[Opening Study material section]

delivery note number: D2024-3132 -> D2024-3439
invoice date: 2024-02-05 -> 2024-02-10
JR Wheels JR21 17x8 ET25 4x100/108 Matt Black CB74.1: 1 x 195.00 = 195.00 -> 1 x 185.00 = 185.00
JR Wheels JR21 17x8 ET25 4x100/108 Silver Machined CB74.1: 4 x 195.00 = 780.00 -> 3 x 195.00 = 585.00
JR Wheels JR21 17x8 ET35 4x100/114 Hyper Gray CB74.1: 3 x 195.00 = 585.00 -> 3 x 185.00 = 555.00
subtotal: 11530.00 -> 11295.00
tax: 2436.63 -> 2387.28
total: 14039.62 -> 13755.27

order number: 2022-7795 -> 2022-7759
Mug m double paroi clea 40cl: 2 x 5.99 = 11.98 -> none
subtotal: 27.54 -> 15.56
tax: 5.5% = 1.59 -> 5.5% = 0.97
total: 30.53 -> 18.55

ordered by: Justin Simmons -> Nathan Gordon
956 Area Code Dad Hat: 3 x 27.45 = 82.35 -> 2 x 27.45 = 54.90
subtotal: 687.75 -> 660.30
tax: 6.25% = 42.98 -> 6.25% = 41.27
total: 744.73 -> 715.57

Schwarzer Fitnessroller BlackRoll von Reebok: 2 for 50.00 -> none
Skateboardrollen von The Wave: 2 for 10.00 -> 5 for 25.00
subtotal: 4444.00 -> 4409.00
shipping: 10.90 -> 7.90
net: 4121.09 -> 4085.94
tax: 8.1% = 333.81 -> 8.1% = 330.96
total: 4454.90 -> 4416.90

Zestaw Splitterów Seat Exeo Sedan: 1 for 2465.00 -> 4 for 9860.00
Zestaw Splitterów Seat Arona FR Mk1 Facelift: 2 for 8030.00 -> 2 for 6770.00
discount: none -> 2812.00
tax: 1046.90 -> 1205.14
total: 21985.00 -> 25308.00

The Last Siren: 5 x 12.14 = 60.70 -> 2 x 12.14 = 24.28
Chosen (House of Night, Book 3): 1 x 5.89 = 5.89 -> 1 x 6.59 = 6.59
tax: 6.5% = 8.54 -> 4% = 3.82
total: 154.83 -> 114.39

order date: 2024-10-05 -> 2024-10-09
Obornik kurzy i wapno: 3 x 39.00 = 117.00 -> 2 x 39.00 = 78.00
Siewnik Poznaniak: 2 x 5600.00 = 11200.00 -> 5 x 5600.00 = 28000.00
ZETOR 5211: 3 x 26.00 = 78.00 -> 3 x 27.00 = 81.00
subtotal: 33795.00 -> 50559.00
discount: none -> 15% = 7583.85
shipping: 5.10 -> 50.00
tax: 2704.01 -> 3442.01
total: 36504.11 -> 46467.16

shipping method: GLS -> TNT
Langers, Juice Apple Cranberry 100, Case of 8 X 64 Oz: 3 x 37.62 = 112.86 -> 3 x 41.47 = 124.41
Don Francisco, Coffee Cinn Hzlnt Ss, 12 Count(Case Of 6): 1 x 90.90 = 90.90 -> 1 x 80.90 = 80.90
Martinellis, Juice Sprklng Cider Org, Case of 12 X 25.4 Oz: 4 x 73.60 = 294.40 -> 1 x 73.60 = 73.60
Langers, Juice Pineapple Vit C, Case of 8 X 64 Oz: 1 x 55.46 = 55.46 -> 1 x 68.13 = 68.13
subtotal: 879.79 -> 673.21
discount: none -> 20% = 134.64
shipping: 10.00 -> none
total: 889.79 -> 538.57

[Closing Study material section]

▶ Prompt:
Set the data down again in full. Keep it exact.

▶ Task response:
delivery note number: D2024-3132 -> D2024-3439
invoice date: 2024-02-05 -> 2024-02-10
JR Wheels JR21 17x8 ET25 4x100/108 Matt Black CB74.1: 1 x 195.00 = 195.00 -> 1 x 185.00 = 185.00
JR Wheels JR21 17x8 ET25 4x100/108 Silver Machined CB74.1: 4 x 195.00 = 780.00 -> 3 x 195.00 = 585.00
JR Wheels JR21 17x8 ET35 4x100/114 Hyper Gray CB74.1: 3 x 195.00 = 585.00 -> 3 x 185.00 = 555.00
subtotal: 11530.00 -> 11295.00
tax: 2436.63 -> 2387.28
total: 14039.62 -> 13755.27

order number: 2022-7795 -> 2022-7759
Mug m double paroi clea 40cl: 2 x 5.99 = 11.98 -> none
subtotal: 27.54 -> 15.56
tax: 5.5% = 1.59 -> 5.5% = 0.97
total: 30.53 -> 18.55

ordered by: Justin Simmons -> Nathan Gordon
956 Area Code Dad Hat: 3 x 27.45 = 82.35 -> 2 x 27.45 = 54.90
subtotal: 687.75 -> 660.30
tax: 6.25% = 42.98 -> 6.25% = 41.27
total: 744.73 -> 715.57

Schwarzer Fitnessroller BlackRoll von Reebok: 2 for 50.00 -> none
Skateboardrollen von The Wave: 2 for 10.00 -> 5 for 25.00
subtotal: 4444.00 -> 4409.00
shipping: 10.90 -> 7.90
net: 4121.09 -> 4085.94
tax: 8.1% = 333.81 -> 8.1% = 330.96
total: 4454.90 -> 4416.90

Zestaw Splitterów Seat Exeo Sedan: 1 for 2465.00 -> 4 for 9860.00
Zestaw Splitterów Seat Arona FR Mk1 Facelift: 2 for 8030.00 -> 2 for 6770.00
discount: none -> 2812.00
tax: 1046.90 -> 1205.14
total: 21985.00 -> 25308.00

The Last Siren: 5 x 12.14 = 60.70 -> 2 x 12.14 = 24.28
Chosen (House of Night, Book 3): 1 x 5.89 = 5.89 -> 1 x 6.59 = 6.59
tax: 6.5% = 8.54 -> 4% = 3.82
total: 154.83 -> 114.39

order date: 2024-10-05 -> 2024-10-09
Obornik kurzy i wapno: 3 x 39.00 = 117.00 -> 2 x 39.00 = 78.00
Siewnik Poznaniak: 2 x 5600.00 = 11200.00 -> 5 x 5600.00 = 28000.00
ZETOR 5211: 3 x 26.00 = 78.00 -> 3 x 27.00 = 81.00
subtotal: 33795.00 -> 50559.00
discount: none -> 15% = 7583.85
shipping: 5.10 -> 50.00
tax: 2704.01 -> 3442.01
total: 36504.11 -> 46467.16

shipping method: GLS -> TNT
Langers, Juice Apple Cranberry 100, Case of 8 X 64 Oz: 3 x 37.62 = 112.86 -> 3 x 41.47 = 124.41
Don Francisco, Coffee Cinn Hzlnt Ss, 12 Count(Case Of 6): 1 x 90.90 = 90.90 -> 1 x 80.90 = 80.90
Martinellis, Juice Sprklng Cider Org, Case of 12 X 25.4 Oz: 4 x 73.60 = 294.40 -> 1 x 73.60 = 73.60
Langers, Juice Pineapple Vit C, Case of 8 X 64 Oz: 1 x 55.46 = 55.46 -> 1 x 68.13 = 68.13
subtotal: 879.79 -> 673.21
discount: none -> 20% = 134.64
shipping: 10.00 -> none
total: 889.79 -> 538.57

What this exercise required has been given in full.